- Status: Military occupation by the Empire of Japan
- Common languages: Japanese Pijin
- Historical era: World War II
- • Occupation of Solomon: 9 December 1941
- • Battle of Guadalcanal begins: 7 August 1942
- • Occupation ends: 8 September 1945
| Preceded by | Succeeded by |
| / British Solomon Islands; / Territory of New Guinea | British Solomon Islands / ; Territory of New Guinea / |
- Today part of: Solomon Islands and Bougainville

= Japanese occupation of the Solomon Islands =

Part of World War II

The Japanese occupation of the Solomon Islands was the period in the history of Solomon Islands between 1942 and 1945 when Imperial Japanese forces occupied Solomon Islands during World War II.
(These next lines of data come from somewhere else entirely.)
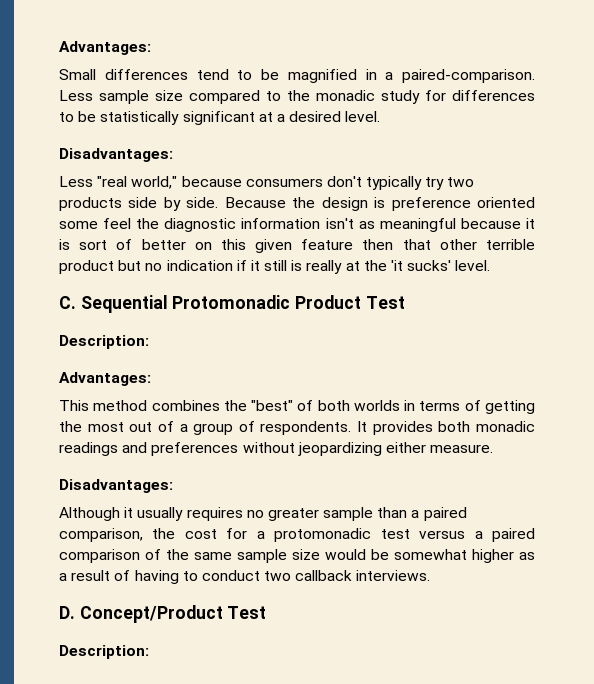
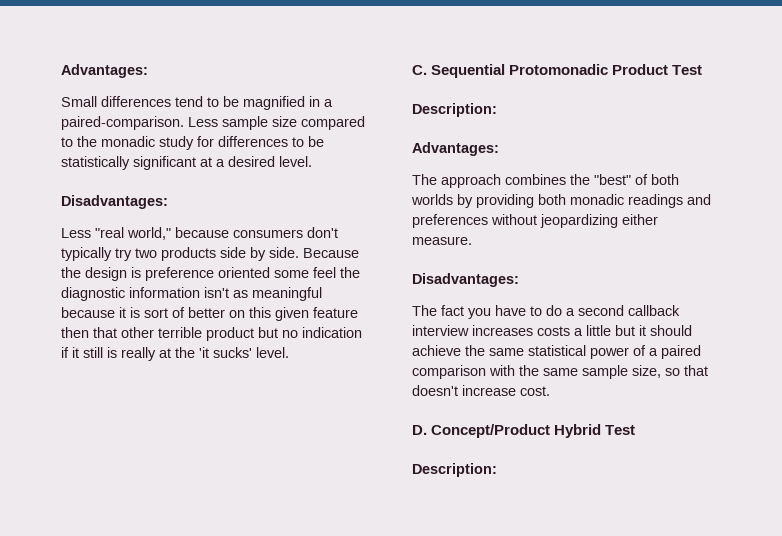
- This method combines the "best" of both worlds in terms of getting the most out of a group of respondents. It provides both monadic readings and preferences without jeopardizing either measure.
+ The approach combines the "best" of both worlds by providing both monadic readings and preferences without jeopardizing either measure.
- Although it usually requires no greater sample than a paired comparison, the cost for a protomonadic test versus a paired comparison of the same sample size would be somewhat higher as a result of having to conduct two callback interviews.
+ The fact you have to do a second callback interview increases costs a little but it should achieve the same statistical power of a paired comparison with the same sample size, so that doesn't increase cost.
- D. Concept/Product Test
+ D. Concept/Product Hybrid Test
From 1942 to 1943, and even in some islands till 1945, Imperial Japanese Army forces occupied the Solomon Islands, then a part of the protectorate of the British Solomon Islands.

The Solomon Islands campaign was a major campaign of the Pacific War of World War II. The campaign began with Japanese landings and occupation of several areas in the British Solomon Islands and Bougainville Island, in the Territory of New Guinea, during the first six months of 1942. The Japanese occupied these islands and began the construction of several naval and air bases with the goals of protecting the flank of the Japanese offensive in New Guinea, establishing a security barrier for the major Japanese base at Rabaul on New Britain, and providing bases for interdicting supply lines.

==Northern Solomon Islands==

These islands were part of the Australian Territory of New Guinea, a League of Nations mandate since 1920. Anchoring its defensive positions in the South Pacific was the major Japanese army and navy base at Rabaul, New Britain, which had been captured from the Australians in January 1942. In March and April, Japanese forces occupied and began constructing an airfield at Buka Island in northern Bougainville, as well as an airfield and naval base at Buin, in southern Bougainville.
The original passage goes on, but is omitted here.